A nuestra espalda, la puerta principal se abrió, y al fin descorrí el pestillo del portón. Aferrando a Becky por un codo, caminé con ella —aprisa, pero sin correr— a lo largo de la acera, hasta dejar atrás dos casas. Giramos hacia una calle que desembocaba en una casita blanca, de dos pisos, hecha con listones de madera, en la que yo había jugado de niño. Recorrimos uno de sus lados y cruzamos el patio trasero; por detrás de nosotros, en la calle que acabábamos de abandonar, oí la llamada de una voz, luego otra voz que la respondía, y después un portazo. Un momento más tarde, Becky y yo nos hallábamos de nuevo subiendo la cuesta que se levantaba tras la hilera de casas de la avenida Corte Madera, y, una vez más, corríamos por un camino, abriéndonos paso entre matojos, eucaliptos que aparecían aquí y allá, viejos robles y árboles jóvenes y ralos, como los de un sotobosque.

Había tenido tiempo para pensar; sabía que había ocurrido, y estaba asombrado de la sangre fría y de la lúcida y serena inteligencia que Jack Belicec había demostrado. Ignoraba por cuánto tiempo lo habían perseguido; sólo tenía claro que no podía haber sido mucho. Pero no era ajeno al hecho de que debía de haber conducido a través de las calles de Santa Mira con un ojo en la carretera y otro en su reloj, mientras un coche de la policía trataba de darle caza, y le disparaba. Dejando pasar tantas oportunidades como le hubieran surgido de escapar, de salir del pueblo hacia ese mundo de seguridades que había más allá de él, Jack había tratado de acercarse cada vez más a la calle y a la casa donde sabía que nosotros le esperábamos, hasta que el minutero de su reloj le señaló que veríamos, justamente, aquello que habíamos visto. Era la única forma en que podía advertirnos, y, por increíble que parezca, eso fue lo que hizo, a una hora en que el horror y el pánico lucharían en su interior para apoderarse de su mente. Y todo lo que yo podía hacer ahora por él y por su mujer era desear que hallaran la manera de escapar, pero estaba seguro de que no sería así, de que aquella carretera casi impracticable que acaso le garantizaría la huida estaría en aquel preciso momento bloqueada por otros coches de policía, preparados, aguardándole. Supe así del terrible error que habíamos cometido al regresar a Santa Mira, lo indefensos que estábamos para luchar contra lo que fuese que estaba dominando la ciudad; y pensaba en cuánto tiempo pasaría —quizá sería tras el paso siguiente, a la próxima vuelta del camino— antes de que nos atrapasen, y qué nos ocurriría entonces.

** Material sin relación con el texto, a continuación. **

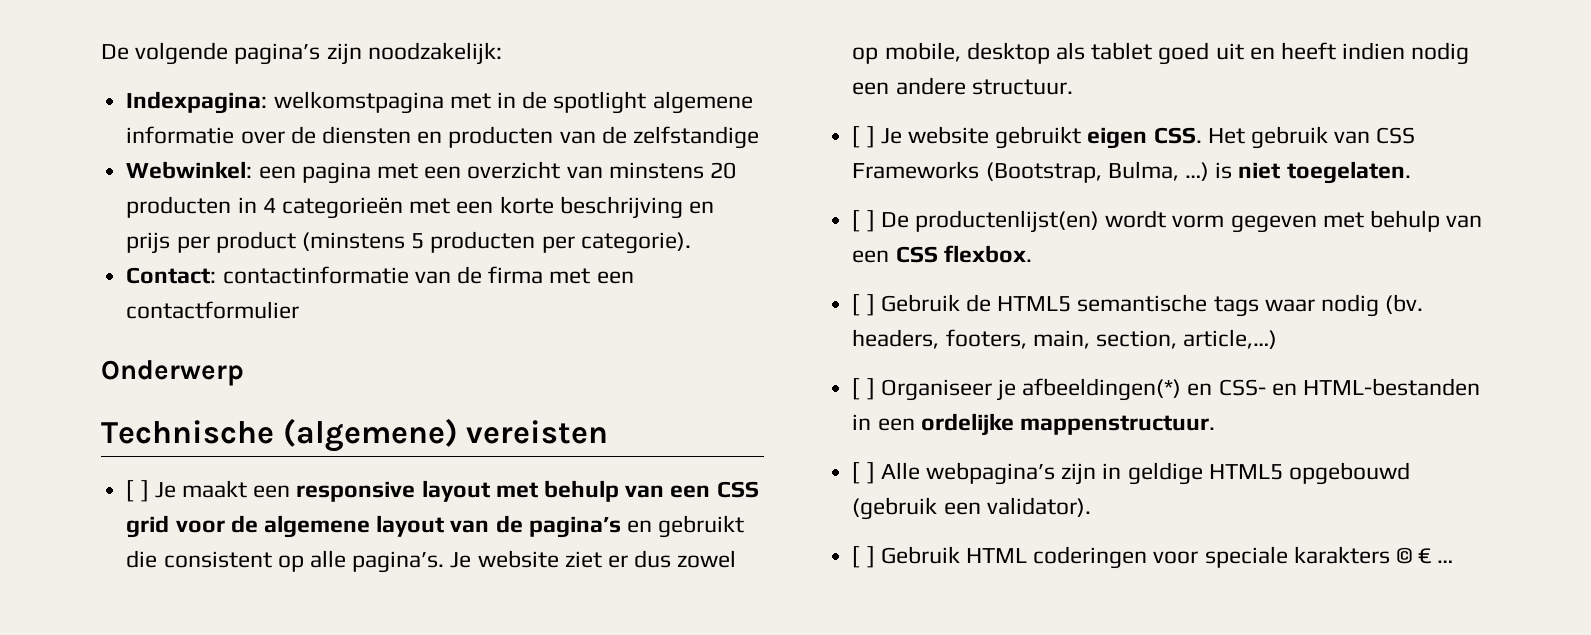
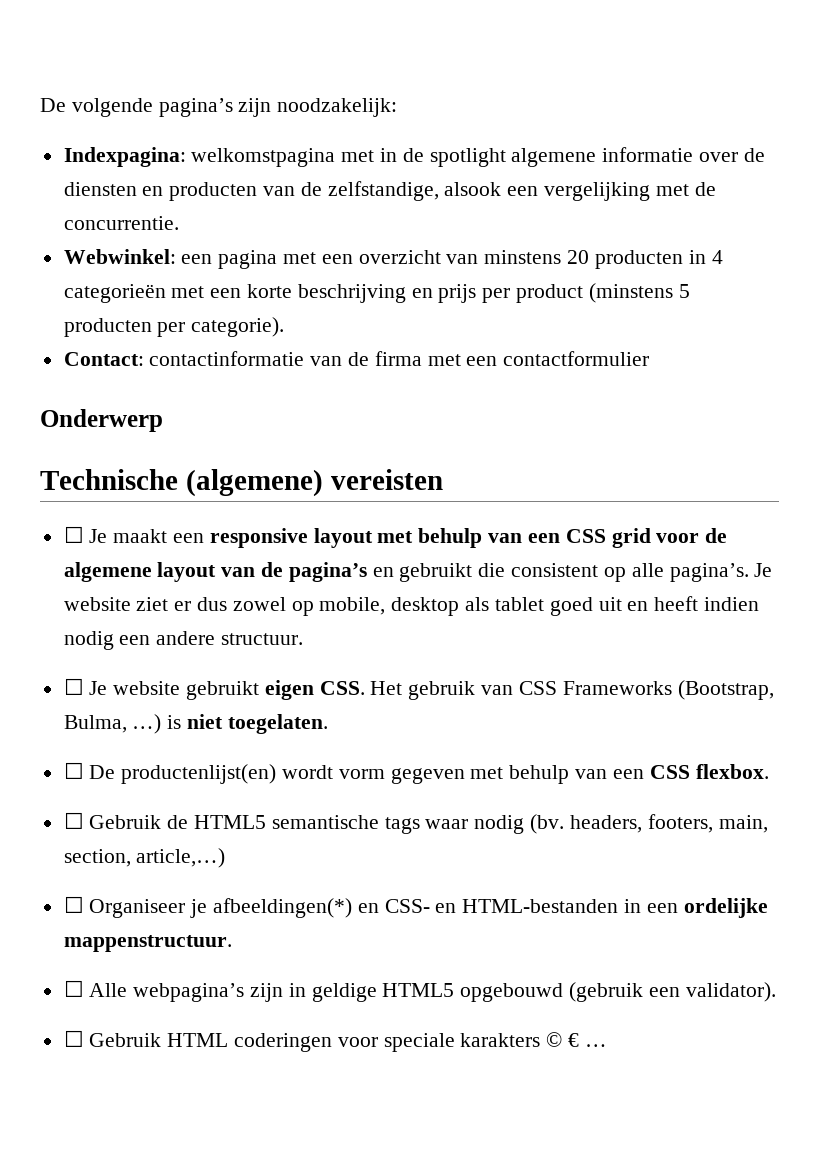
[632,126,759,149] zelfstandige -> [327,181,716,201] [63,216,179,230] zelfstandige, alsook een vergelijking met de concurrentie.
[126,480,149,502] [ ] -> [63,526,84,543] ☐
[852,126,875,148] [ ] -> [63,678,84,695] ☐
[852,210,875,232] [ ] -> [63,762,84,779] ☐
[852,294,875,316] [ ] -> [63,812,84,829] ☐
[852,378,875,400] [ ] -> [63,896,84,913] ☐
[852,462,875,484] [ ] -> [63,980,84,997] ☐
[852,546,875,568] [ ] -> [63,1030,84,1047] ☐

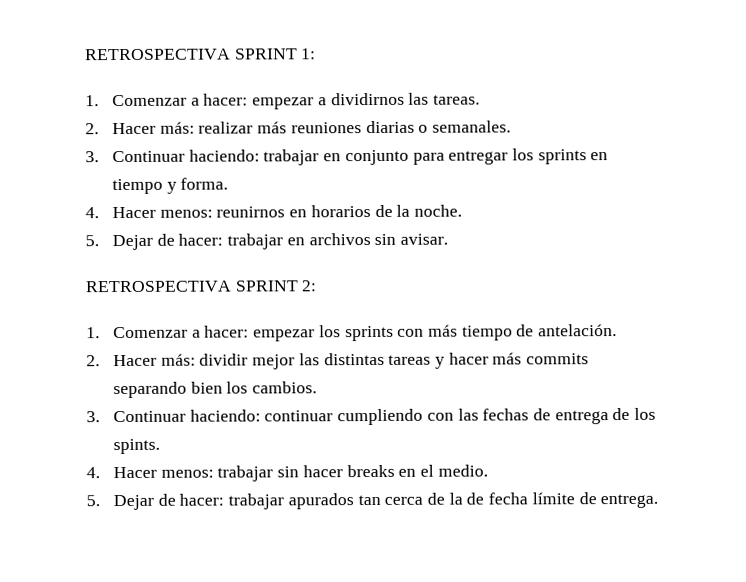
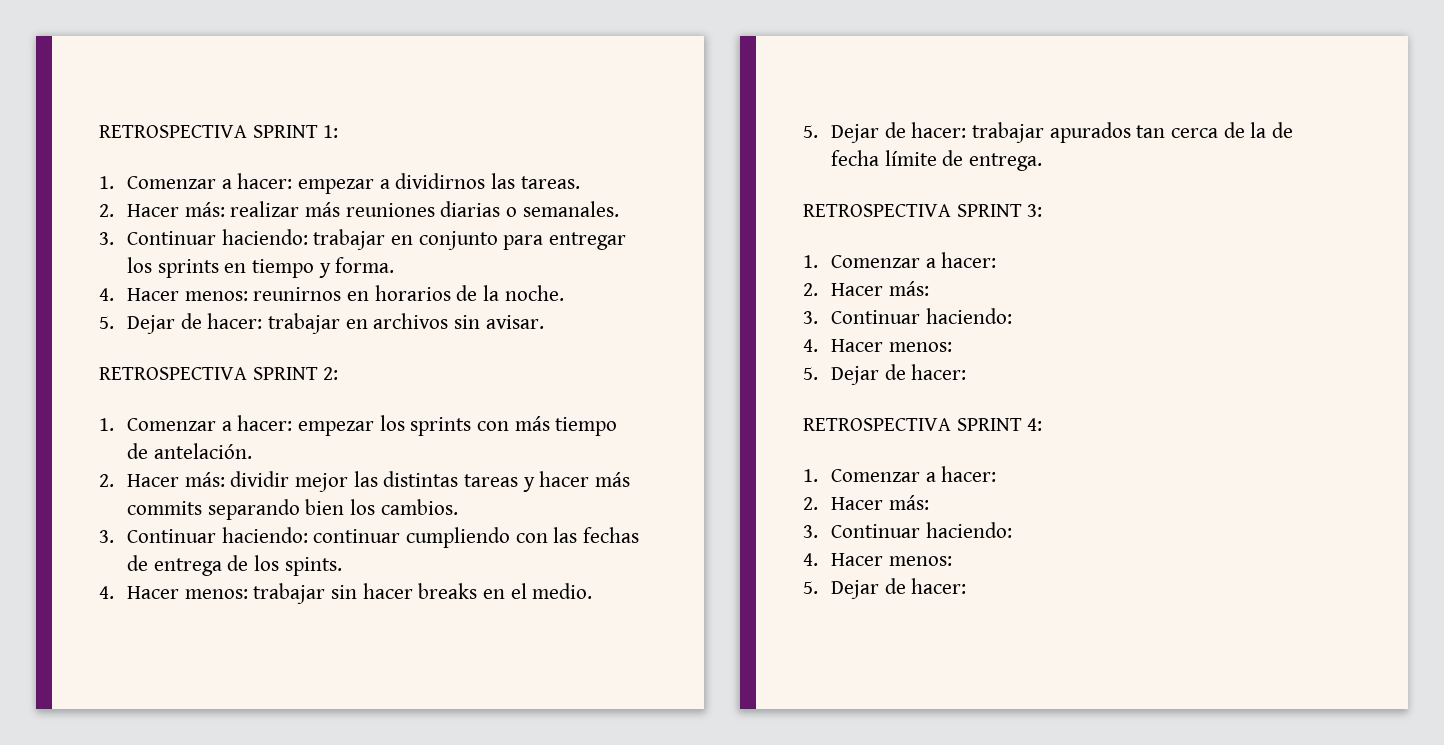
(659, 501) none -> [803,204,1043,217] [803,252,997,268] [803,281,929,296] [803,308,1012,324] [803,339,952,352] [803,364,967,385] [803,418,1043,431] [803,466,997,482] [803,495,929,510] [803,522,1012,538] [803,553,952,566] [803,578,967,599] // RETROSPECTIVA SPRINT 3: // 1. Comenzar a hacer: // 2. Hacer más: // 3. Continuar haciendo: // 4. Hacer menos: // 5. Dejar de hacer: // RETROSPECTIVA SPRINT 4: // 1. Comenzar a hacer: // 2. Hacer más: // 3. Continuar haciendo: // 4. Hacer menos: // 5. Dejar de hacer:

El miedo, estimulante al principio, cuando la adrenalina se bombea en la sangre, resulta, al final, extenuante. Becky estaba aferrada a mi brazo, ignorante del peso que me estaba obligando a arrastrar: tenía el rostro lívido, los ojos semicerrados, los labios separados para absorber el aire por la boca. No podríamos seguir vagando y subiendo por aquellas colinas durante mucho más tiempo. Los movimientos de mis piernas, lo advertí, ya no respondían al instante; los músculos solo se tensaban y destensaban mediante un esfuerzo de la voluntad. En alguna parte debíamos encontrar un refugio, pero sabíamos que no lo había: ni un hogar en el que nos atreviéramos a aparecer, ni un rostro, siquiera el de un amigo de toda la vida, ante el que osáramos asumir el riesgo de pedir ayuda.